The institution helps adults get O’ and A’ level certificates to be able to achieve their goals. The school has opened a branch in Hoima with others planned for Mbarara, Mbale and Gulu. The school, which was registered by the education ministry in 2003, has ‘A’ level classes at Makerere Redeemed Church and O’ level classes on Sir Apollo Kaggwa Road.

Over 800 students attend three-hour classes in the morning, afternoons and evenings. The school also has an orientation course in primary education. Its programmes are tailored to meet the needs of adult learners. It does not register students below the age of 23. It also admits expectant and breastfeeding mothers.

The school has no holidays, uniforms or late coming rules considering that most students have responsibilities that may not allow them to keep time. To be in time for examinations, the school only teaches the significant topics in each subject.

Success Story
One of its first three students is now a lecturer in a Japan university. Two other former students have returned to the school as teachers after graduating from the university. Two former house girls who trained here as secretaries have also been employed by the school.
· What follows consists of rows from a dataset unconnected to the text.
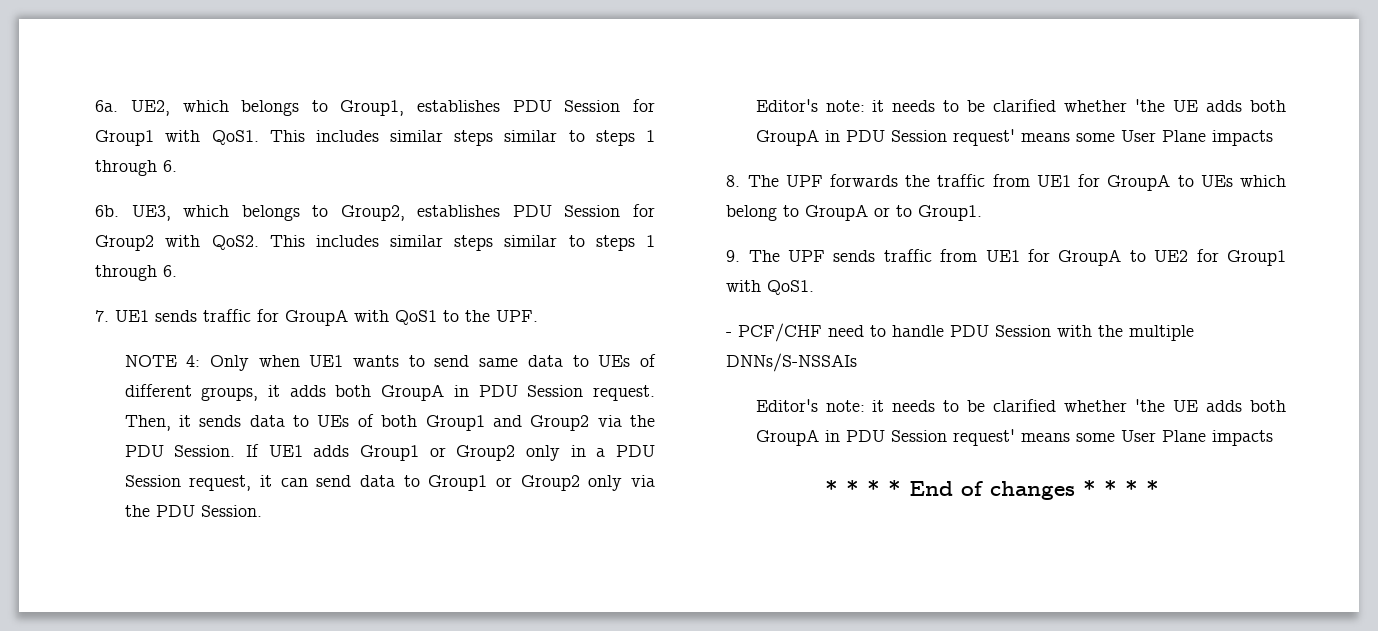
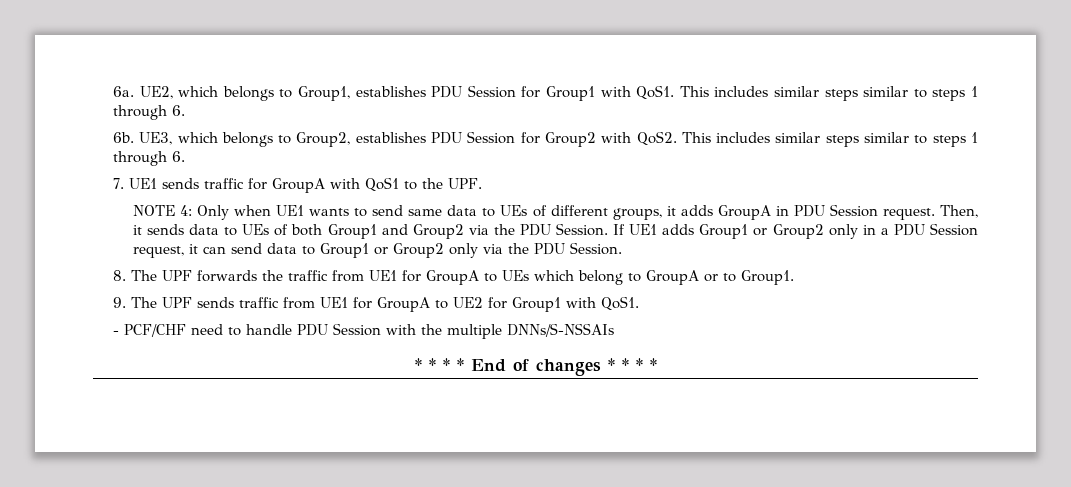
- NOTE 4: Only when UE1 wants to send same data to UEs of different groups, it adds both GroupA in PDU Session request.
+ NOTE 4: Only when UE1 wants to send same data to UEs of different groups, it adds GroupA in PDU Session request.
  If UE1 adds Group1 or Group2 only in a PDU Session request, it can send data to Group1 or Group2 only via the PDU Session.
- Editor's note: it needs to be clarified whether 'the UE adds both GroupA in PDU Session request' means some User Plane impacts
  - PCF/CHF need to handle PDU Session with the multiple DNNs/S-NSSAIs
- Editor's note: it needs to be clarified whether 'the UE adds both GroupA in PDU Session request' means some User Plane impacts

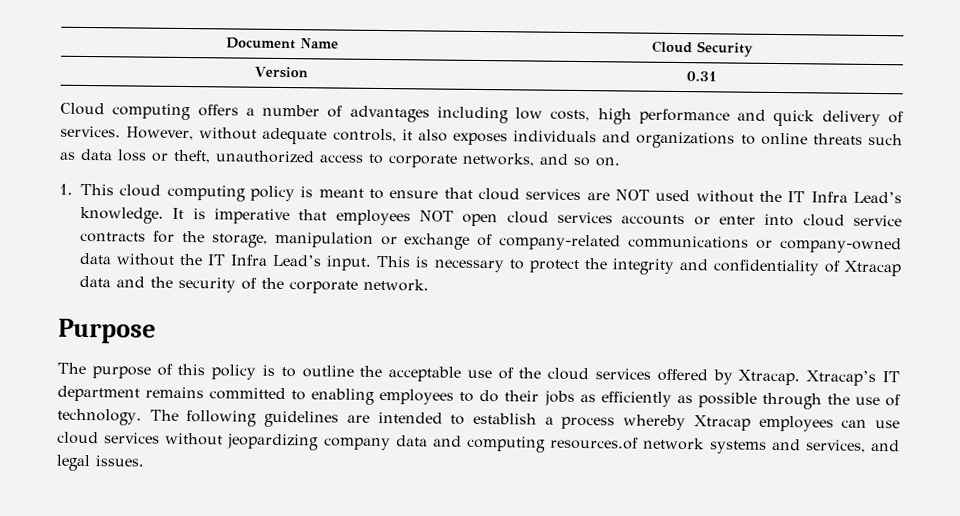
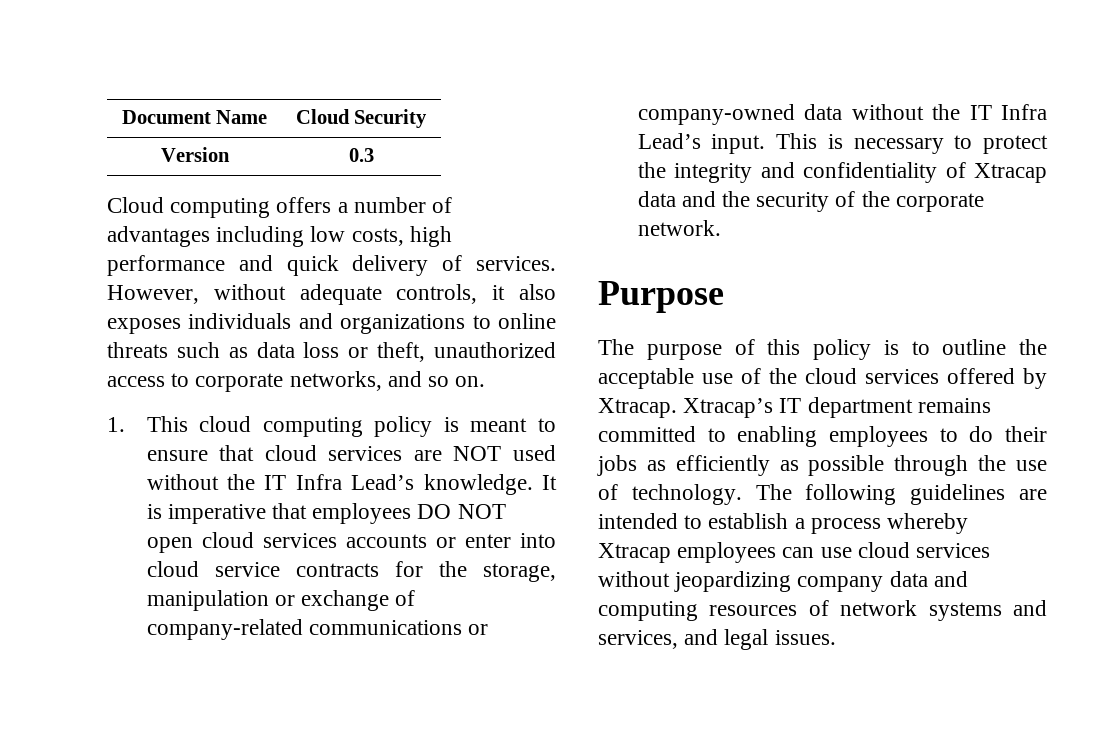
- Version | 0.31
+ Version | 0.3
- It is imperative that employees NOT open cloud services accounts or enter into cloud service contracts for the storage, manipulation or exchange of company-related communications or company-owned data without the IT Infra Lead’s input.
+ It is imperative that employees DO NOT open cloud services accounts or enter into cloud service contracts for the storage, manipulation or exchange of company-related communications or company-owned data without the IT Infra Lead’s input.
- The following guidelines are intended to establish a process whereby Xtracap employees can use cloud services without jeopardizing company data and computing resources.of network systems and services, and legal issues.
+ The following guidelines are intended to establish a process whereby Xtracap employees can use cloud services without jeopardizing company data and computing resources of network systems and services, and legal issues.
Edison Kyagulanyi, now a teacher in the school dropped out of school at Senior Four due to lack of schools fees. He became a driver with a company until he lost his job in 2005. “My brother encouraged me to join the school. I did my O’ and A’ level, passed and joined Makerere University where I did a bachelor of arts in education,” Kyagulanyi says.

Another teacher, Lillian Kangabe, re-sat ‘A’ level fat the school and later joined Makerere University. Kangabe, who teaches English at the school, recommends adult education for women as the only way to address the social imbalance in formal education.

He says many women are seeking adult education to cope with the changing times. Some got married to men of high social status and their husbands who are urging them to go for further education. For Stephen Eregu from Kaberamaido, the school is the launching pad for his political ambitions. After dropping out of school in 2002, Eregu married a woman who had also dropped out of school.

“A friend told my wife about the school and we decided to enroll. She did her O’ and A’ levels and is now studying nursing,” Eregu says.

Challenges
It took years to convince the Ministry of Education to recognise the school. Other challenges include financial constraints, lack of space for expansion and shortage of teaching staff. At the moment, the school has only 32 teachers.

“Some women complain of failing to strike a balance between studies and domestic chores. For this reason, some husbands refuse to continue paying fees for their wives,” Kangabe says. Meanwhile, some students prefer feel uncomfortable identifying themselves as students.

Many of them would rather tell people that they are going to church for marriage counselling or evening lectures at Makerere University. Those holding important positions in the Government come to school under the cover of the night.